В других своих посланиях он требовал решительных действий, готовый сам встать впереди всех, и словно в юности, кричал, бранился, хохотал, шутил, был обаятелен и непереносим, мудрый, наивный, прозорливый и простодушный.

– Ах, Александр Иванович, – вздохнул один из гостей Герцена, когда кто-то пожаловался на непоследовательность Мишеля, – что же вы хотите? Это же "большая Лиза".

"Большая Лиза". Прозвище приросло к Бакунину.

– Скажи, Мишель, не осталось ли у тебя связей в России, чтобы вернее наладить там нашу пропаганду? – спросил однажды Огарев.

– Только жена. Я жду ее приезда. Вы все должны мне помогать в этом, тот, кто этому противен, будет врагом моим навеки! – глаза его бешено сверкнули.

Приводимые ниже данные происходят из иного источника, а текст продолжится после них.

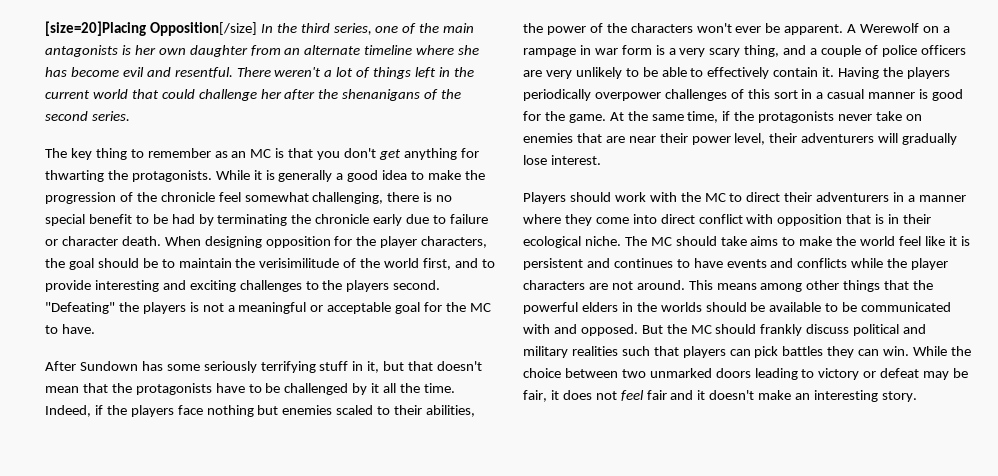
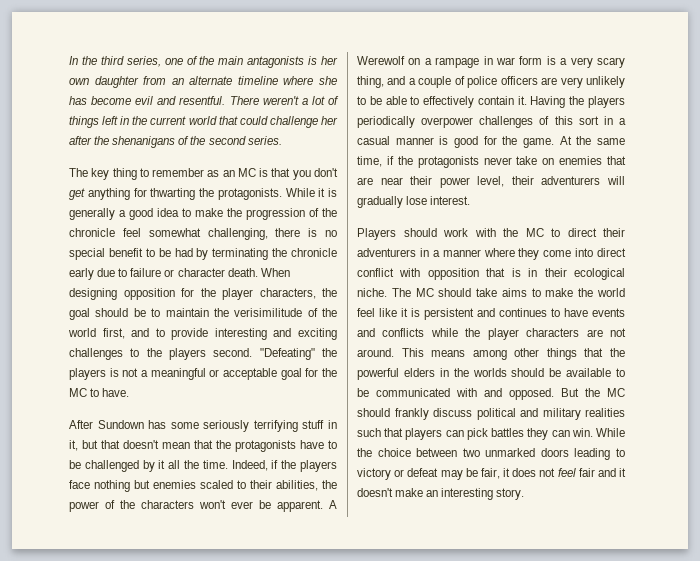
[45,21,257,36] [size=20]Placing Opposition[/size] -> (69, 60) none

– Ты хочешь, чтобы она приехала сюда сейчас? Это безумие. Ты сам еще не укрепился! Кто должен хлопотать о деньгах, о паспорте, визе?

– Тогда я ее выкраду! Родная любовь! Выкраду, выкраду! Ты понимаешь ли, Огарев, что такое любовь?

Как ни удивительно, но Антония Бакунина уже начала путь в Европу. Детская уверенность Мишеля в том, что жизнь есть нечто само собой разумеющееся, и вовсе не дается трудом рук своих, которую подметил в нем еще Руге, раз за разом, "по возможности", оправдывала себя в его судьбе!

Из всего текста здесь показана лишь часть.